(Dataset records begins)
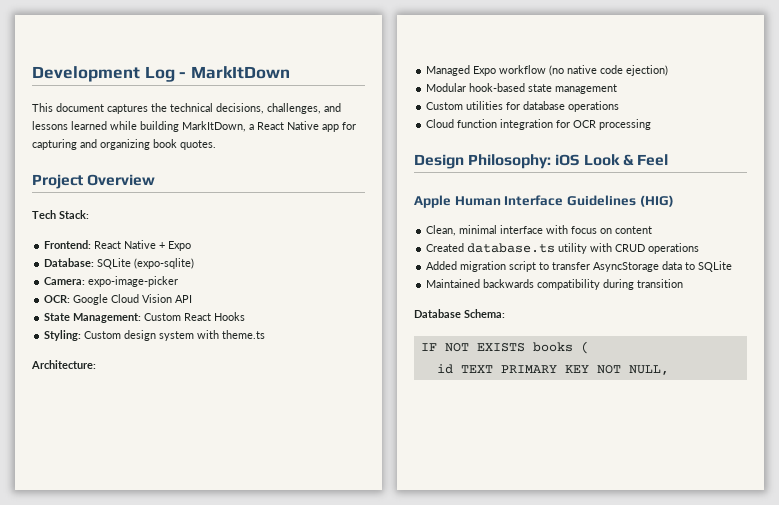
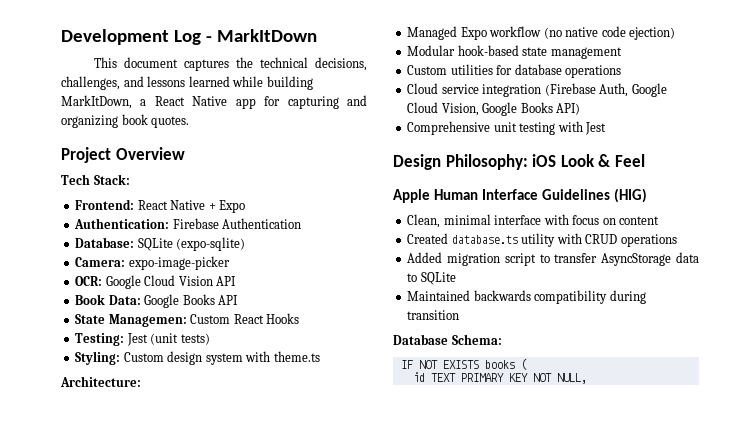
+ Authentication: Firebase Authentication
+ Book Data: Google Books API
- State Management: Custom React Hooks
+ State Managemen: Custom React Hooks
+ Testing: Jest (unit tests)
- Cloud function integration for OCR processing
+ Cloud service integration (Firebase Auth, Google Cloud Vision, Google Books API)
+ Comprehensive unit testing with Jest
(Dataset records ends)
(Dataset records begins)
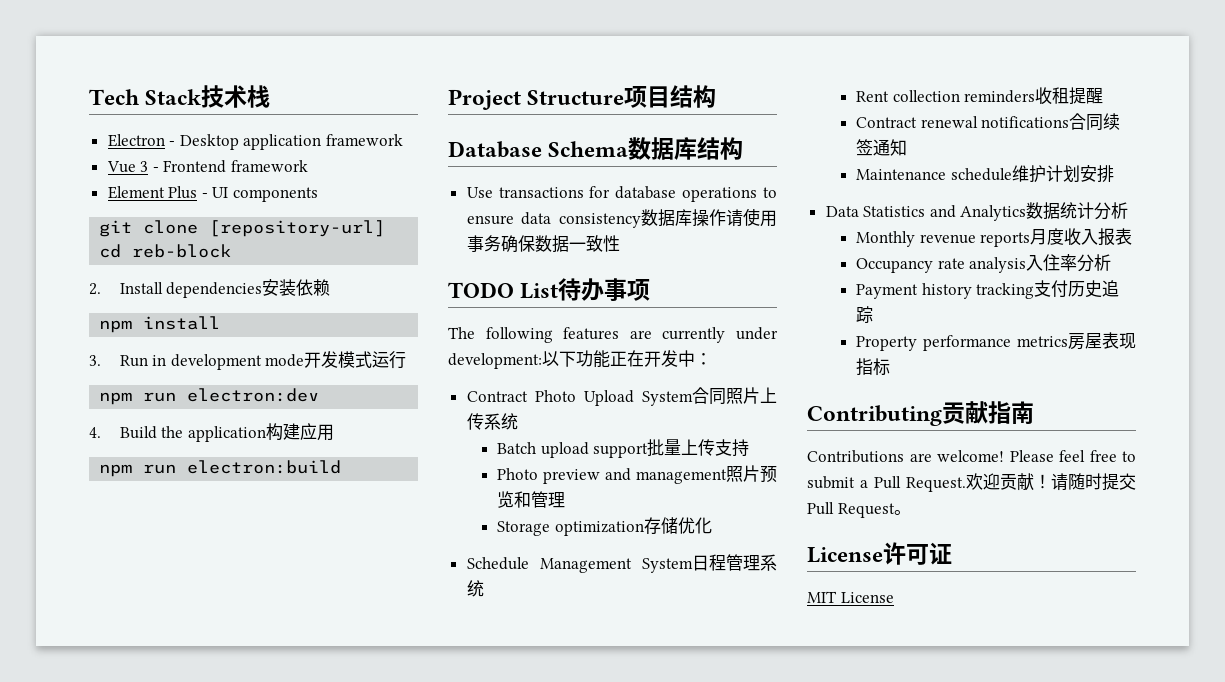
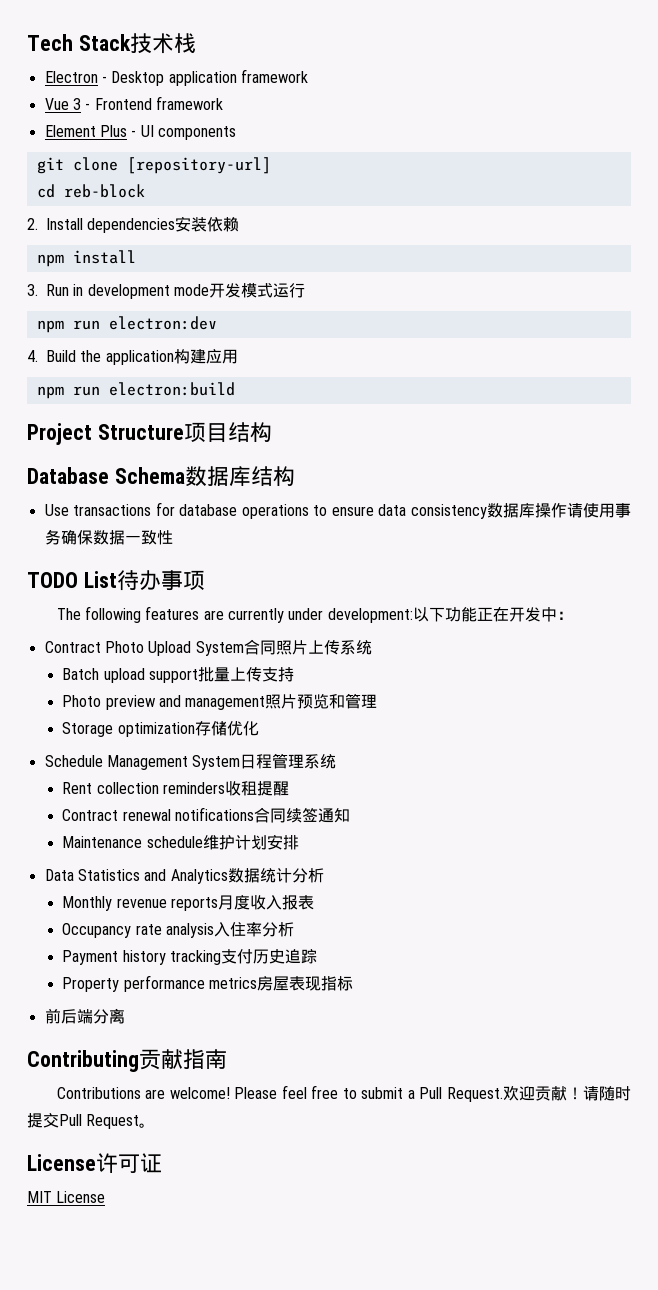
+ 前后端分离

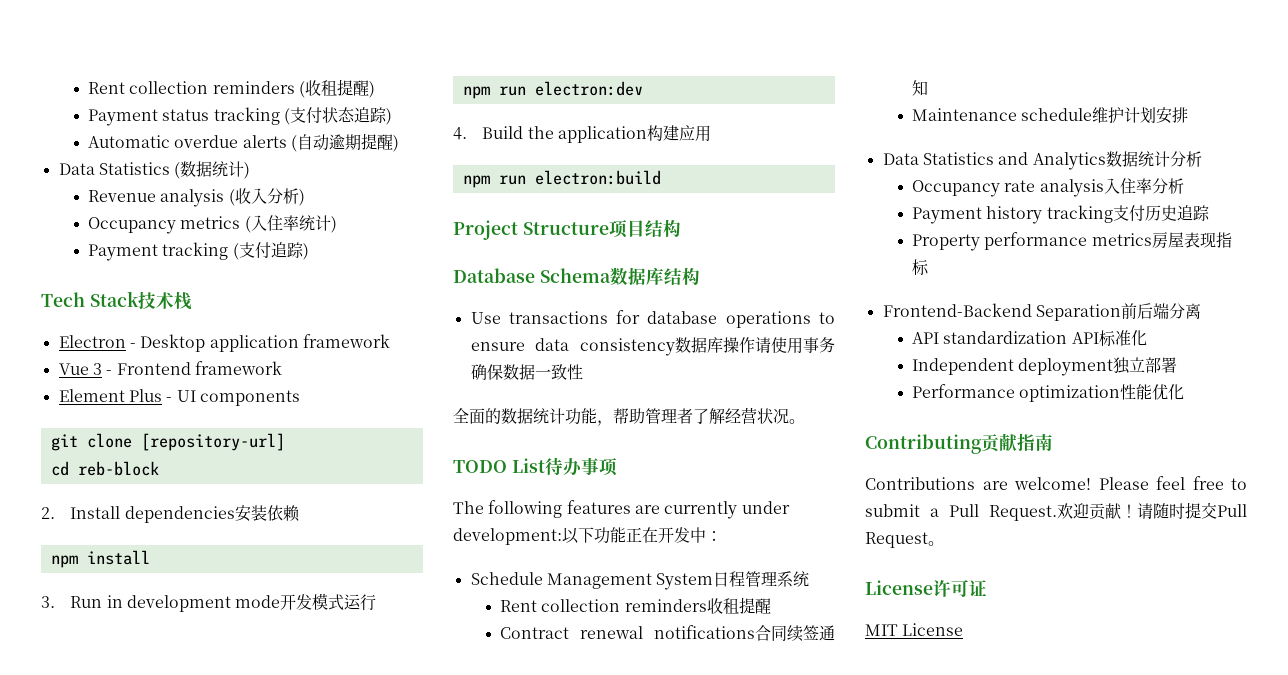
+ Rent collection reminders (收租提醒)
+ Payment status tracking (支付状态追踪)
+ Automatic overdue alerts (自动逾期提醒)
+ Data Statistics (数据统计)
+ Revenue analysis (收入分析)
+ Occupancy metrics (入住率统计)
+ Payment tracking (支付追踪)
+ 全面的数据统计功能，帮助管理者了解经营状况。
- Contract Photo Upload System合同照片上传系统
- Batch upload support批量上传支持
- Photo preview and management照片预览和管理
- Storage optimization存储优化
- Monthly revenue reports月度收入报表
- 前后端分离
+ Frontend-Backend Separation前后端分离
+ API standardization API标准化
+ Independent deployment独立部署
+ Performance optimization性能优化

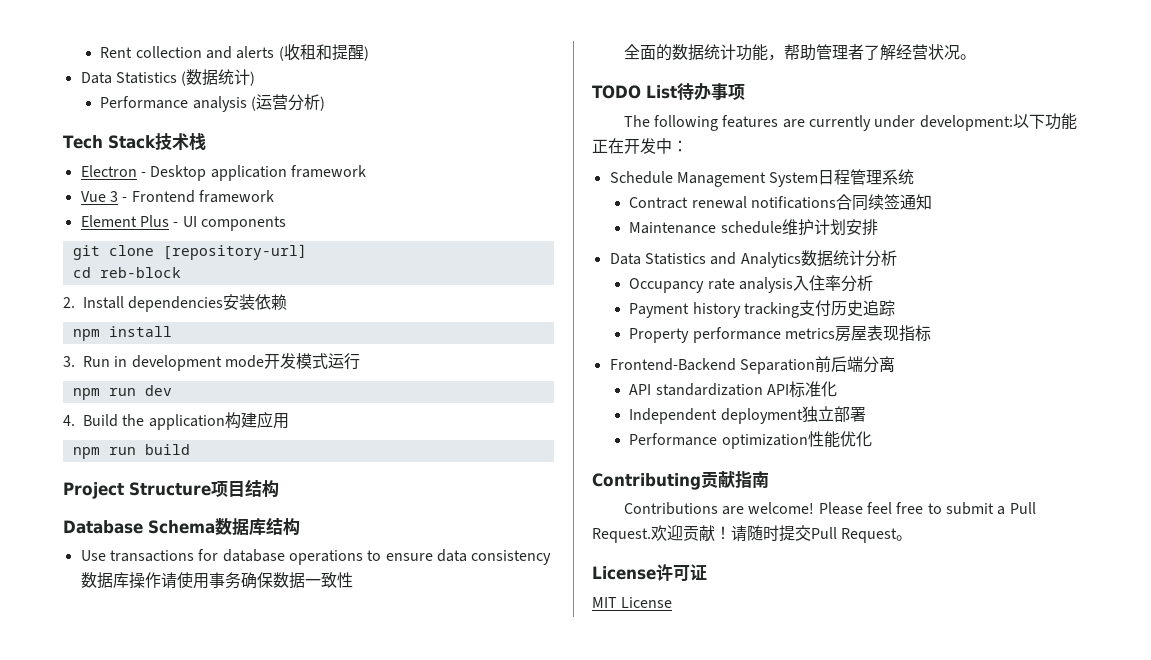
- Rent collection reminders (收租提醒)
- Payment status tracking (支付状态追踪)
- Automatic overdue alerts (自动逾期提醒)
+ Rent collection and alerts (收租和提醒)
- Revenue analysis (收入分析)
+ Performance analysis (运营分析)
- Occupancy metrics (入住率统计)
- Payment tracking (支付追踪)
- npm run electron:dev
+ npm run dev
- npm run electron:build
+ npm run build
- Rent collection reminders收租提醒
(Dataset records ends)
> **To do**: A word-for-word reproduction is needed of the lines above from the line containing "- Storage optimization存储优化" through the line containing "- Rent collection reminders收租提醒", with both ends kept and no pictures.

> **The answer**:
- Storage optimization存储优化
- Monthly revenue reports月度收入报表
- 前后端分离
+ Frontend-Backend Separation前后端分离
+ API standardization API标准化
+ Independent deployment独立部署
+ Performance optimization性能优化

- Rent collection reminders (收租提醒)
- Payment status tracking (支付状态追踪)
- Automatic overdue alerts (自动逾期提醒)
+ Rent collection and alerts (收租和提醒)
- Revenue analysis (收入分析)
+ Performance analysis (运营分析)
- Occupancy metrics (入住率统计)
- Payment tracking (支付追踪)
- npm run electron:dev
+ npm run dev
- npm run electron:build
+ npm run build
- Rent collection reminders收租提醒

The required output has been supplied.